:: DATASET CONTENT ::

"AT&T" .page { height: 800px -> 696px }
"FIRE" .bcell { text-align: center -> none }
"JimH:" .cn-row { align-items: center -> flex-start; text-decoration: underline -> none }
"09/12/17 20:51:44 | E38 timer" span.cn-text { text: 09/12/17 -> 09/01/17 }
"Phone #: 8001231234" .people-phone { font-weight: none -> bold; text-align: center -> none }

:::
:: DATASET CONTENT ::

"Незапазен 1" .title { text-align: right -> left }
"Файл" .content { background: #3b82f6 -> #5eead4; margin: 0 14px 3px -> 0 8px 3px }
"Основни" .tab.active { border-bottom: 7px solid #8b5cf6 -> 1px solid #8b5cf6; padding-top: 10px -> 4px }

:::

AIM OF THE EXERCISE |
Go through the entries and copy every line that has "text".

RESULT FOR THIS TASK |
"FIRE" .bcell { text-align: center -> none }
"JimH:" .cn-row { align-items: center -> flex-start; text-decoration: underline -> none }
"09/12/17 20:51:44 | E38 timer" span.cn-text { text: 09/12/17 -> 09/01/17 }
"Phone #: 8001231234" .people-phone { font-weight: none -> bold; text-align: center -> none }
"Незапазен 1" .title { text-align: right -> left }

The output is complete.